Marcy Saude’s 5 or 6 minutes on cinematic time is a nice short video discussing Deleuze’s “time-image” concept over clips from Rosselini’s Umberto D, Bela Tarr’s Satantango and Gus van Sant’s Gerry:
As I see it, there are at least three reasons why Deleuzian film theory should be of interest to ecophilosophy. The first is the same reason why Deleuze is of interest more generally: because in providing one of the most coherent and self-consistent accounts of the world as process and change, his philosophy helps us understand the ways that things — i.e. relational systems from the molecular to the social to the ecological — come together and drift apart, territorialize and detteritorialize, with us, psycho-biological processes that we are, caught amidst them and acting from within them upon them (and upon ourselves).
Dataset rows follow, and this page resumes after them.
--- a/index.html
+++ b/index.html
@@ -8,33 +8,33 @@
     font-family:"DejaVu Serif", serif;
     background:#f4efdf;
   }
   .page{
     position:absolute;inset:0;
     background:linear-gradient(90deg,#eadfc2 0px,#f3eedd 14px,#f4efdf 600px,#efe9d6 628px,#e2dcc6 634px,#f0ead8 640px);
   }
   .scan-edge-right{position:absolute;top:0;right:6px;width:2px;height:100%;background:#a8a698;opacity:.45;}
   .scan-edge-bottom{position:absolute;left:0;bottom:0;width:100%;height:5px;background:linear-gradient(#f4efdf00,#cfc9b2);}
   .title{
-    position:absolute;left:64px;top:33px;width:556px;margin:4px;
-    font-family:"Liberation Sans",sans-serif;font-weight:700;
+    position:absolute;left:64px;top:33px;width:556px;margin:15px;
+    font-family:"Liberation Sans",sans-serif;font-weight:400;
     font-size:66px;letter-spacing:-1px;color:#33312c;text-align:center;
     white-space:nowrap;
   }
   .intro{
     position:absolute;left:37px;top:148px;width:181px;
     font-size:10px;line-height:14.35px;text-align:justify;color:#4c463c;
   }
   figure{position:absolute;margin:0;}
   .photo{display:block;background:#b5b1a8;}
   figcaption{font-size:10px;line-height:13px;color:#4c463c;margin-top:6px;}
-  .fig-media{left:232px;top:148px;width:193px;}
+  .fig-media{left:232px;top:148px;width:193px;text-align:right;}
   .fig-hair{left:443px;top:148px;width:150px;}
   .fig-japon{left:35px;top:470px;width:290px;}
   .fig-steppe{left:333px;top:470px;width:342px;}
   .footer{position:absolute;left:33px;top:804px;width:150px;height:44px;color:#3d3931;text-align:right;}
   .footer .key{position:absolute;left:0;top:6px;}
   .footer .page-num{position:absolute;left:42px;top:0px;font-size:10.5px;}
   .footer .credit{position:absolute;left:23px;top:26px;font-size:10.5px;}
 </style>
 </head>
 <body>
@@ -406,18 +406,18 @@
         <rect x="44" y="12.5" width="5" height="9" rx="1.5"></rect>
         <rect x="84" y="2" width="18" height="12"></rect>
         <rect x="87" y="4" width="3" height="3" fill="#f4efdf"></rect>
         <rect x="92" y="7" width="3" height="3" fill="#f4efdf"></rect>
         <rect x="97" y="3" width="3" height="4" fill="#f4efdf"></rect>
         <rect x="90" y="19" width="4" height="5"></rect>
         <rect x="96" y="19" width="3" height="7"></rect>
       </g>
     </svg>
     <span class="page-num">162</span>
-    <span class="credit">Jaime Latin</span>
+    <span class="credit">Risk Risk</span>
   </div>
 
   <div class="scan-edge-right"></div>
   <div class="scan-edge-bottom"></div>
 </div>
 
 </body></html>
The second reason is Deleuze’s Bergsonian and Piercian (and somewhat biosemiotic) focus on the image and its nature as carrier of affect. This brings imagination — the perception of things as not only a passive “reception” of what is “out there” but also an active reconception and engagement with the images and image-affects — to the center of cultural and environmental theory. Environmentalism needs a better understanding of how images do their work in the world; Deleuze can help with that.